Cisco Systems Inc.'s profit fell 5 percent in its fiscal third quarter but beat Wall Street's expectations, a sign the turbulent U.S. economy didn't rattle the world's largest networking equipment maker as hard as expected.
The San Jose-based company reported Tuesday it earned $1.77 billion, or 29 cents per share, during the three months ended April 26. That represents a drop of 5.4 percent from the $1.87 billion, or 30 cents per share, that Cisco earned during the same period a year ago.
Stripping out 9 cents per share in one-time charges for acquisition and employee stock-based compensation, Cisco earned 38 cents per share. That's 2 cents per share above the average estimate on the same basis from analysts polled by Thomson Financial.
Sales were also higher than analysts' subdued forecasts, coming in at $9.79 billion in the third quarter, a 10.4 percent jump over the year-ago period, when Cisco's sales were $8.87 billion. Analysts were expecting sales of $9.75 billion in the third quarter this year.
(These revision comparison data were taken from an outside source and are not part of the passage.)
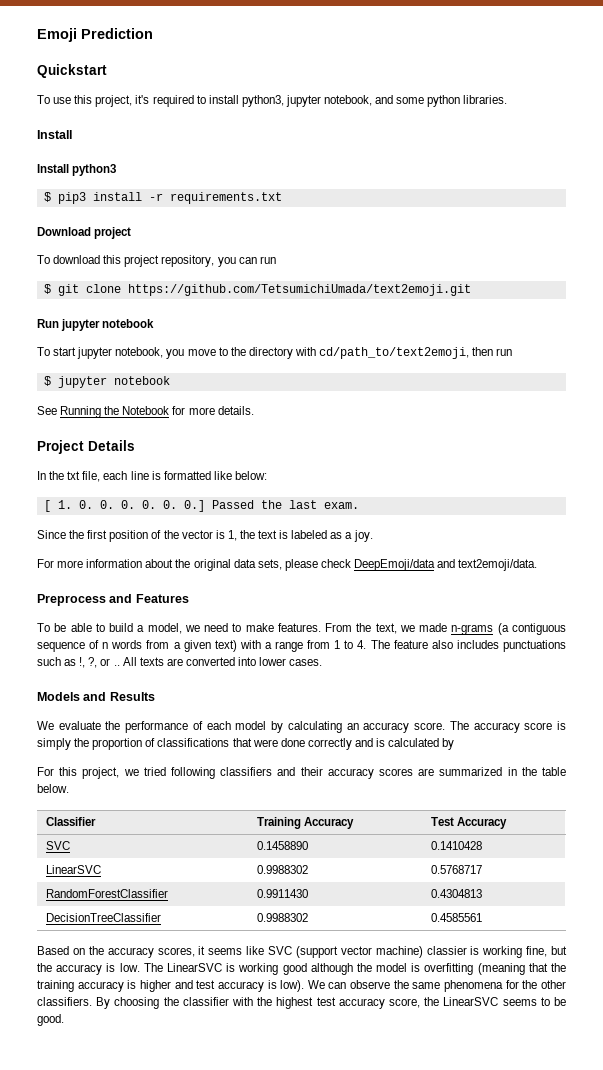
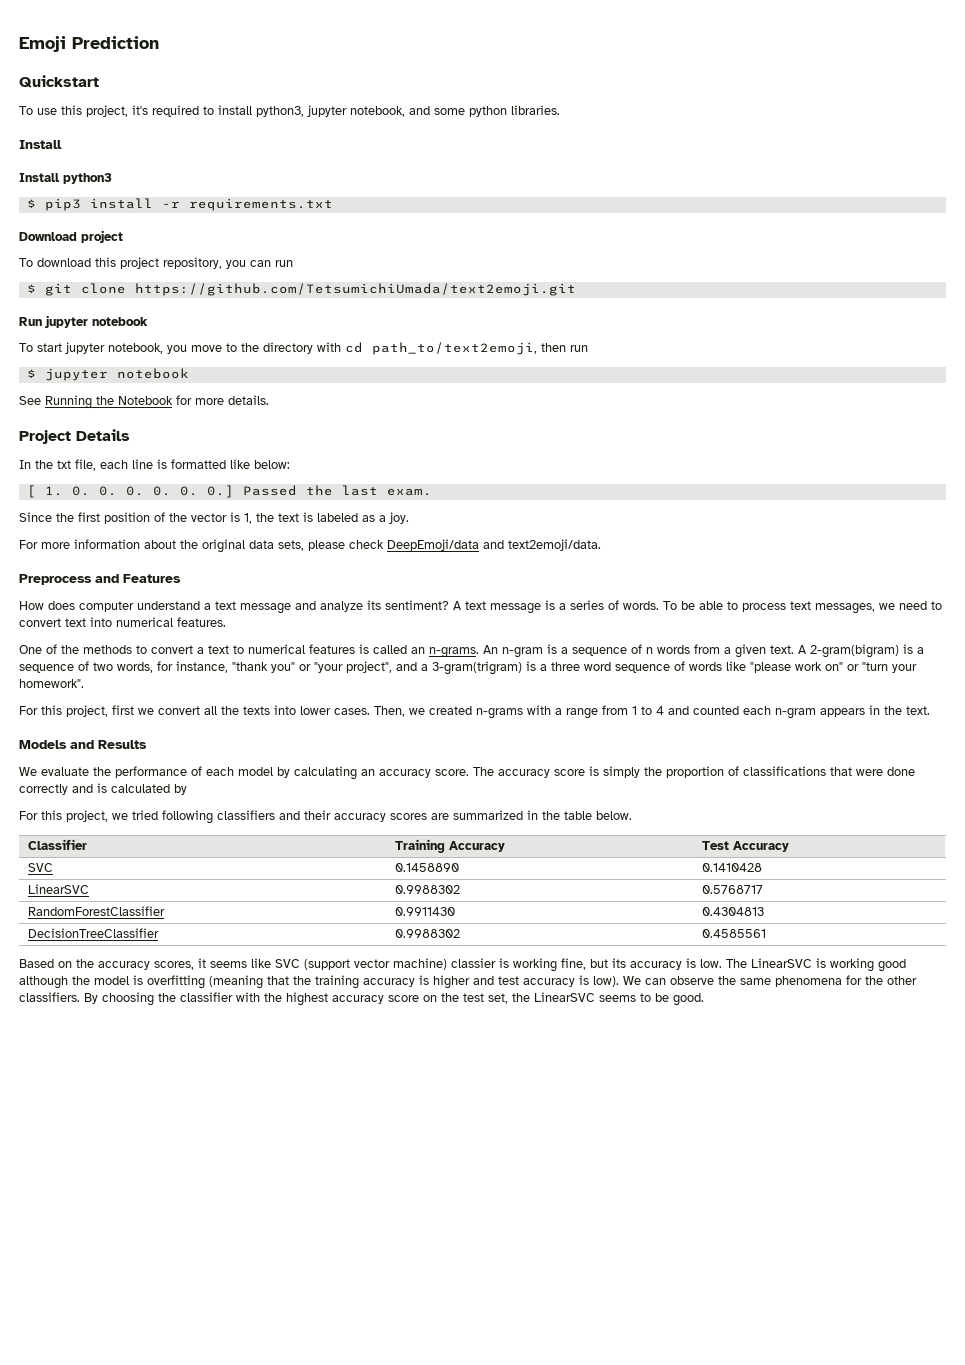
- To start jupyter notebook, you move to the directory with cd/path_to/text2emoji, then run
+ To start jupyter notebook, you move to the directory with cd path_to/text2emoji, then run
- To be able to build a model, we need to make features. From the text, we made n-grams (a contiguous sequence of n words from a given text) with a range from 1 to 4. The feature also includes punctuations such as !, ?, or .. All texts are converted into lower cases.
+ How does computer understand a text message and analyze its sentiment? A text message is a series of words. To be able to process text messages, we need to convert text into numerical features.
+ One of the methods to convert a text to numerical features is called an n-grams. An n-gram is a sequence of n words from a given text. A 2-gram(bigram) is a sequence of two words, for instance, "thank you" or "your project", and a 3-gram(trigram) is a three word sequence of words like "please work on" or "turn your homework".
+ For this project, first we convert all the texts into lower cases. Then, we created n-grams with a range from 1 to 4 and counted each n-gram appears in the text.
- Based on the accuracy scores, it seems like SVC (support vector machine) classier is working fine, but the accuracy is low.
+ Based on the accuracy scores, it seems like SVC (support vector machine) classier is working fine, but its accuracy is low.
- By choosing the classifier with the highest test accuracy score, the LinearSVC seems to be good.
+ By choosing the classifier with the highest accuracy score on the test set, the LinearSVC seems to be good.

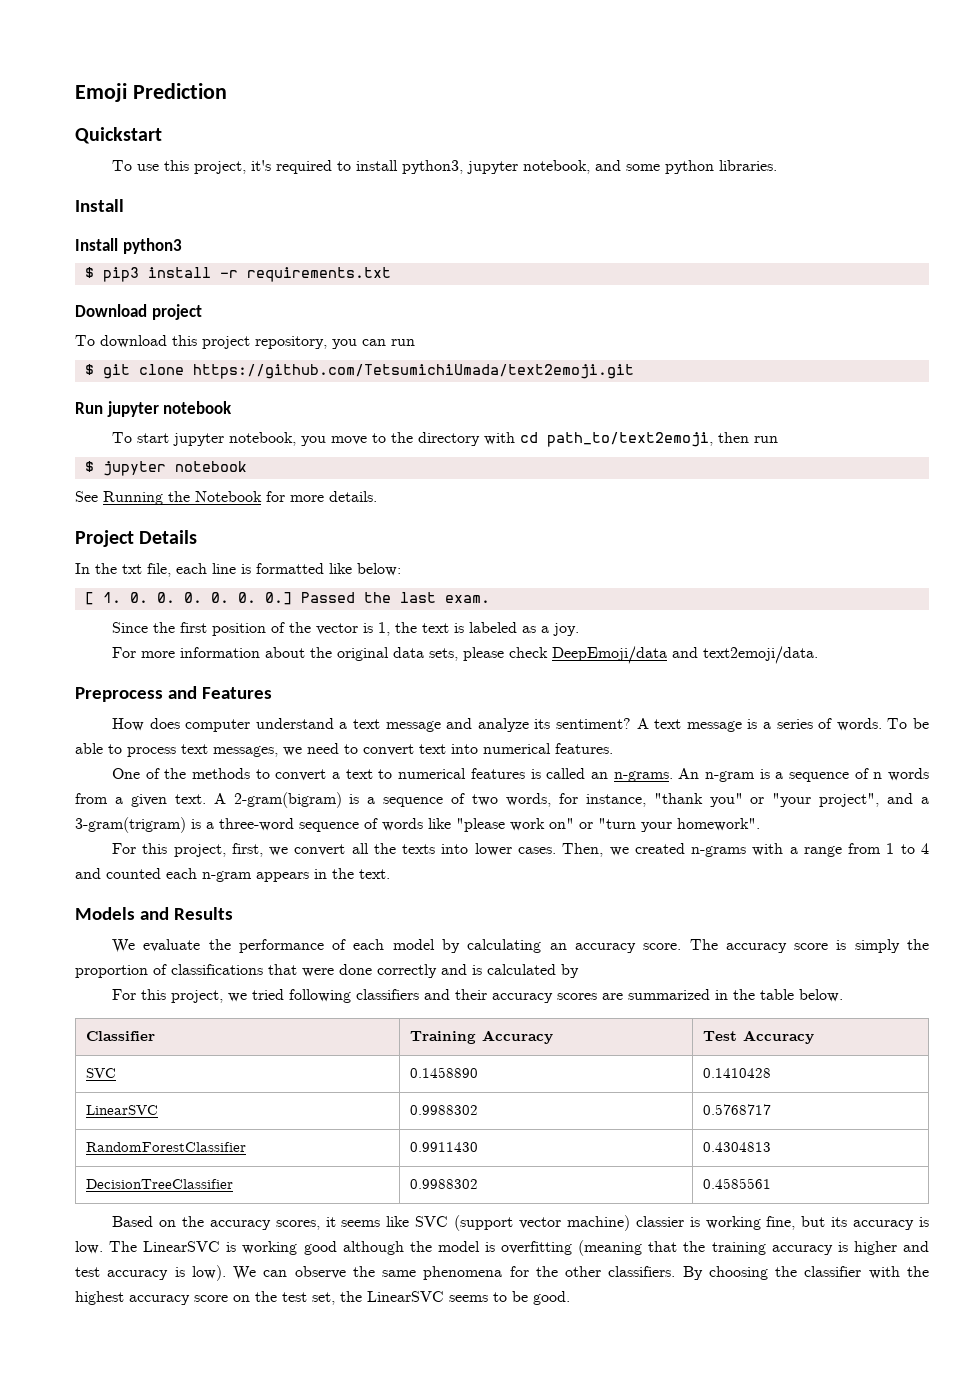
- A 2-gram(bigram) is a sequence of two words, for instance, "thank you" or "your project", and a 3-gram(trigram) is a three word sequence of words like "please work on" or "turn your homework".
+ A 2-gram(bigram) is a sequence of two words, for instance, "thank you" or "your project", and a 3-gram(trigram) is a three-word sequence of words like "please work on" or "turn your homework".
- For this project, first we convert all the texts into lower cases.
+ For this project, first, we convert all the texts into lower cases.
Wall Street wasn't expecting fireworks from Cisco in the third quarter because the technology bellwether lowered its sales-growth target in February. Cisco blamed weakness in the U.S. economy, which was causing big customers to delay or scuttle big purchases involving Internet infrastructure.
Investors were merely hoping the company, which makes routers and switches that direct Internet traffic, would manage a slowdown in technology spending in the U.S. and at least report in line with expectations.
"Considering the relatively mixed economic environment we're in, I think it was a really good quarter from a balance perspective and an execution perspective — we did what we said we were going to do," Jonathan Chadwick, Cisco's corporate controller, said in an interview.
The company's worldwide base helped it overcome sluggishness in the U.S. in the third quarter.
Cisco's overall sales of routers were up 14 percent over last year to $2 billion, and sales of switches were up 3 percent to $3.2 billion. Sales of so-called advanced technologies like wireless home routers and set-top boxes were up 17 percent to $2.4 billion.
Meanwhile, sales to large corporations in the U.S. continued to grow more slowly than they have in the past, rising in the mid-single digits in the third quarter, a sign that technology spending among some of Cisco's biggest customers remains tight.
The slowdown appears to have spread to Internet service providers as well. Orders from service providers in the U.S. were down 3 percent over last year, a surprising sign after a lengthy period of robust growth.
Chadwick said some Internet providers have cut their short-term spending on infrastructure, but added that Cisco expects the business to pick up again soon because service providers need to keep upgrading their networks.
Cisco also offered fourth-quarter guidance of 9 percent to 10 percent sales growth that matched analyst expectations. On a conference call with analysts, Cisco's chief executive, John Chambers, said he expects companies in the U.S. to remain cautious about spending until at least the end of 2008.
Investors were apparently relieved the damage from weakness in the U.S. wasn't worse and bid up Cisco's shares.
Cisco gained 31 cents to $26.64 in after-hours trading after the results were reported. The stock had closed up 5 cents at $26.33 during the regular trading session.